• [About this task]:
Exclude all pictures, then restate the entries below word for word.

• [Data records]:
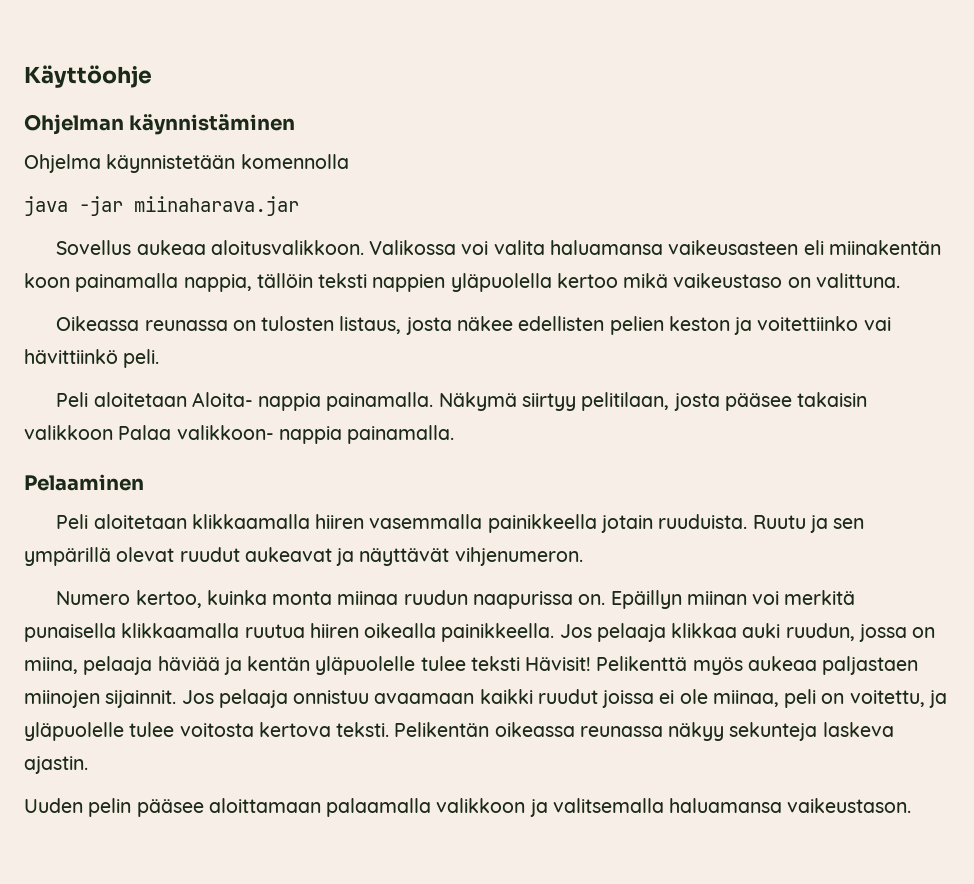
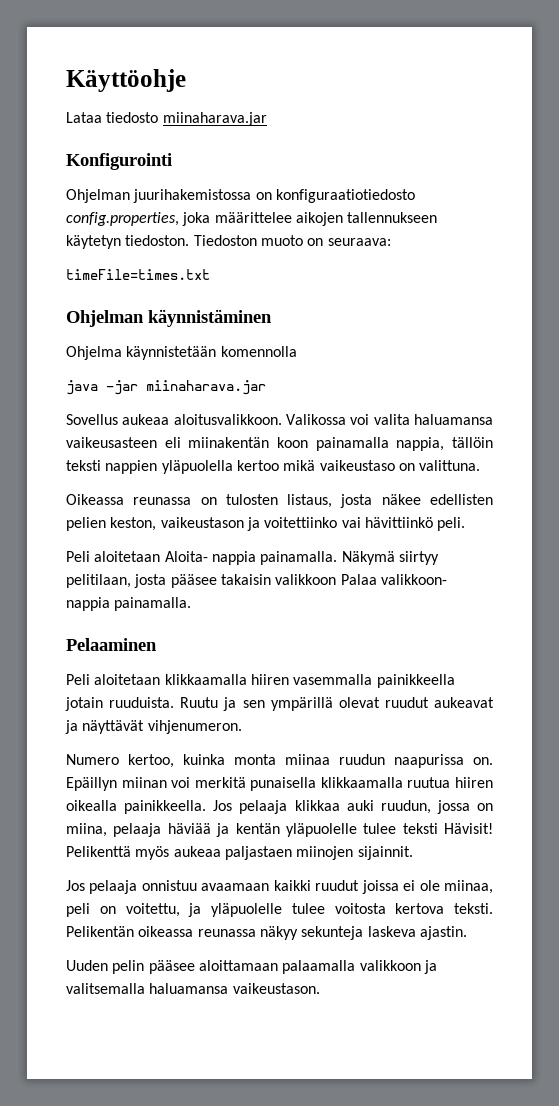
(152, 76) none -> [66,112,267,126] [66,153,172,170] [66,189,415,203] [66,212,438,226] [66,235,391,249] [66,269,210,280] // Lataa tiedosto miinaharava.jar // Konfigurointi // Ohjelman juurihakemistossa on konfiguraatiotiedosto config.properties, joka määrittelee aikojen tallennukseen käytetyn tiedoston. Tiedoston muoto on seuraava: // timeFile=times.txt
[668,316,730,331] keston -> [110,517,244,531] keston, vaikeustason
(177, 699) none -> (413, 853) //

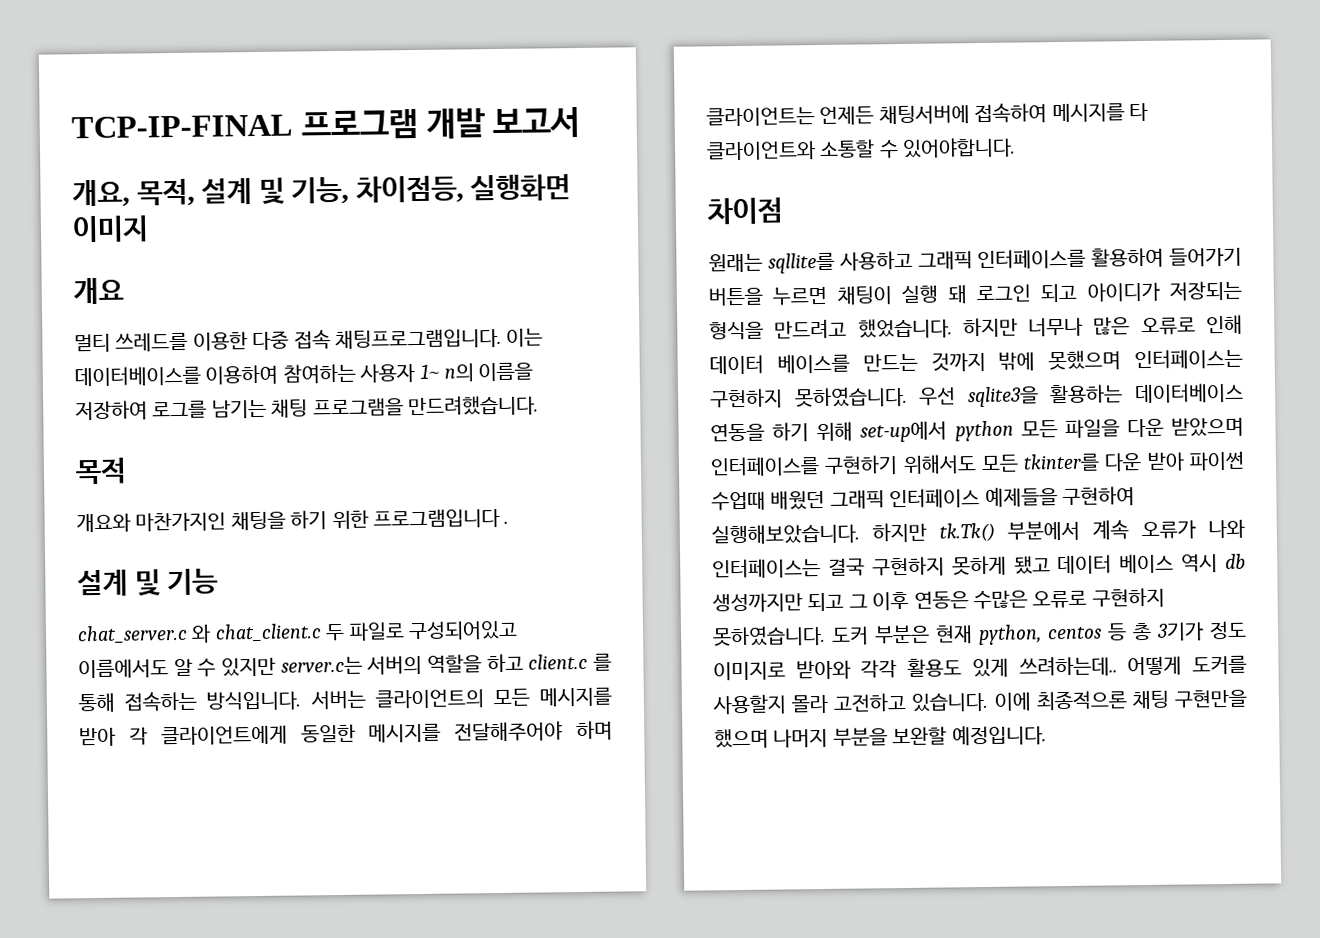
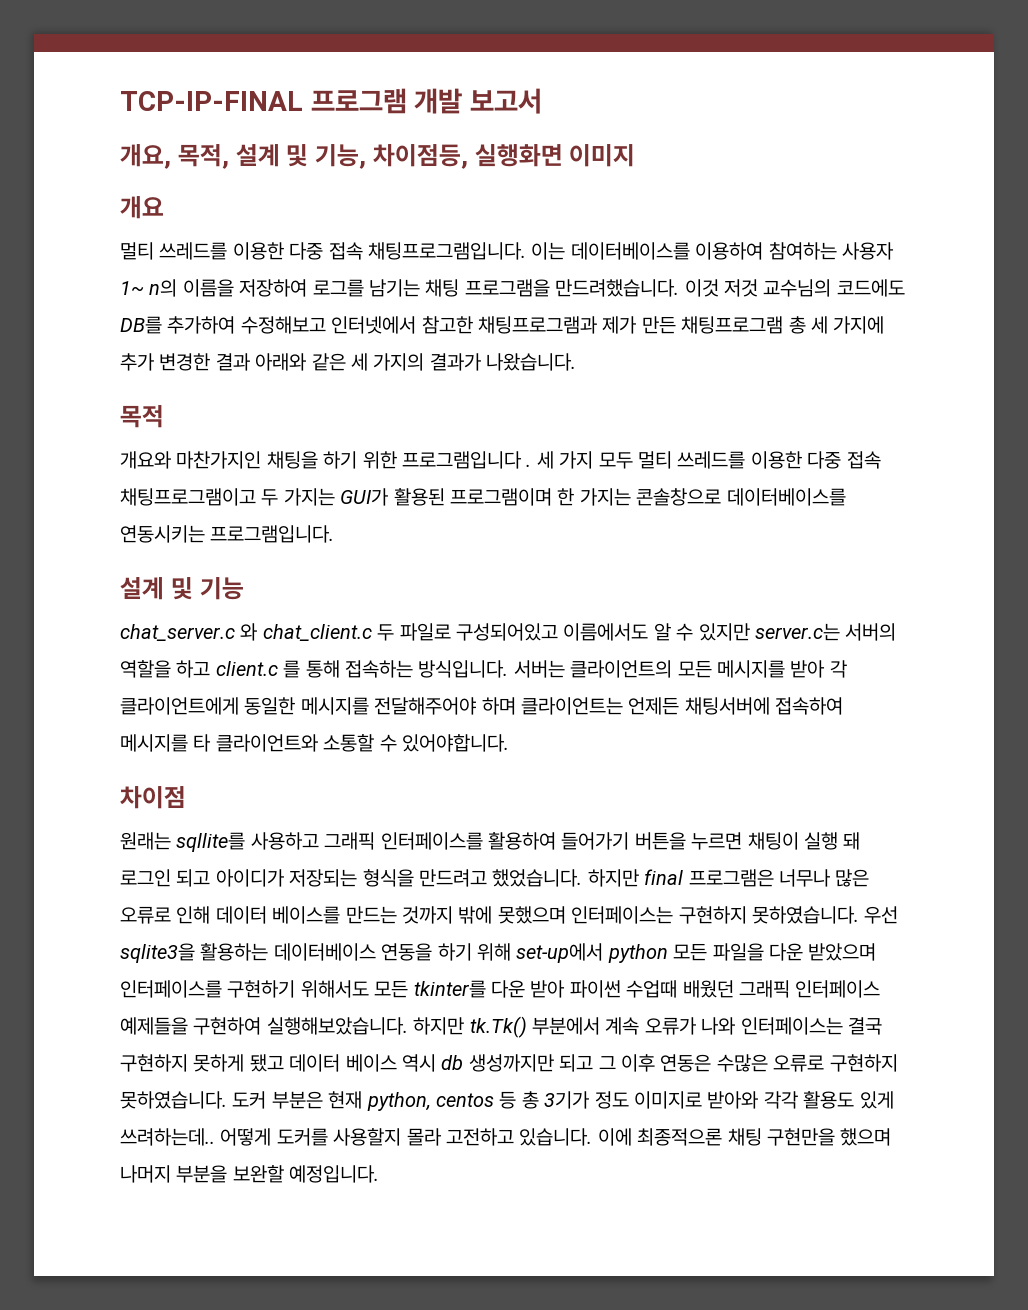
(539, 405) none -> [684,279,905,297] [120,316,885,334] [120,353,577,371] 이것 저것 교수님의 코드에도 DB를 추가하여 수정해보고 인터넷에서 참고한 채팅프로그램과 제가 만든 채팅프로그램 총 세 가지에 추가 변경한 결과 아래와 같은 세 가지의 결과가 나왔습니다.
(510, 522) none -> [536,451,881,469] [120,488,846,506] [120,525,335,543] 세 가지 모두 멀티 쓰레드를 이용한 다중 접속 채팅프로그램이고 두 가지는 GUI가 활용된 프로그램이며 한 가지는 콘솔창으로 데이터베이스를 연동시키는 프로그램입니다.
(1018, 327) none -> [644,869,774,887] final 프로그램은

• [Result of this task]:
(152, 76) none -> [66,112,267,126] [66,153,172,170] [66,189,415,203] [66,212,438,226] [66,235,391,249] [66,269,210,280] // Lataa tiedosto miinaharava.jar // Konfigurointi // Ohjelman juurihakemistossa on konfiguraatiotiedosto config.properties, joka määrittelee aikojen tallennukseen käytetyn tiedoston. Tiedoston muoto on seuraava: // timeFile=times.txt
[668,316,730,331] keston -> [110,517,244,531] keston, vaikeustason
(177, 699) none -> (413, 853) //

(539, 405) none -> [684,279,905,297] [120,316,885,334] [120,353,577,371] 이것 저것 교수님의 코드에도 DB를 추가하여 수정해보고 인터넷에서 참고한 채팅프로그램과 제가 만든 채팅프로그램 총 세 가지에 추가 변경한 결과 아래와 같은 세 가지의 결과가 나왔습니다.
(510, 522) none -> [536,451,881,469] [120,488,846,506] [120,525,335,543] 세 가지 모두 멀티 쓰레드를 이용한 다중 접속 채팅프로그램이고 두 가지는 GUI가 활용된 프로그램이며 한 가지는 콘솔창으로 데이터베이스를 연동시키는 프로그램입니다.
(1018, 327) none -> [644,869,774,887] final 프로그램은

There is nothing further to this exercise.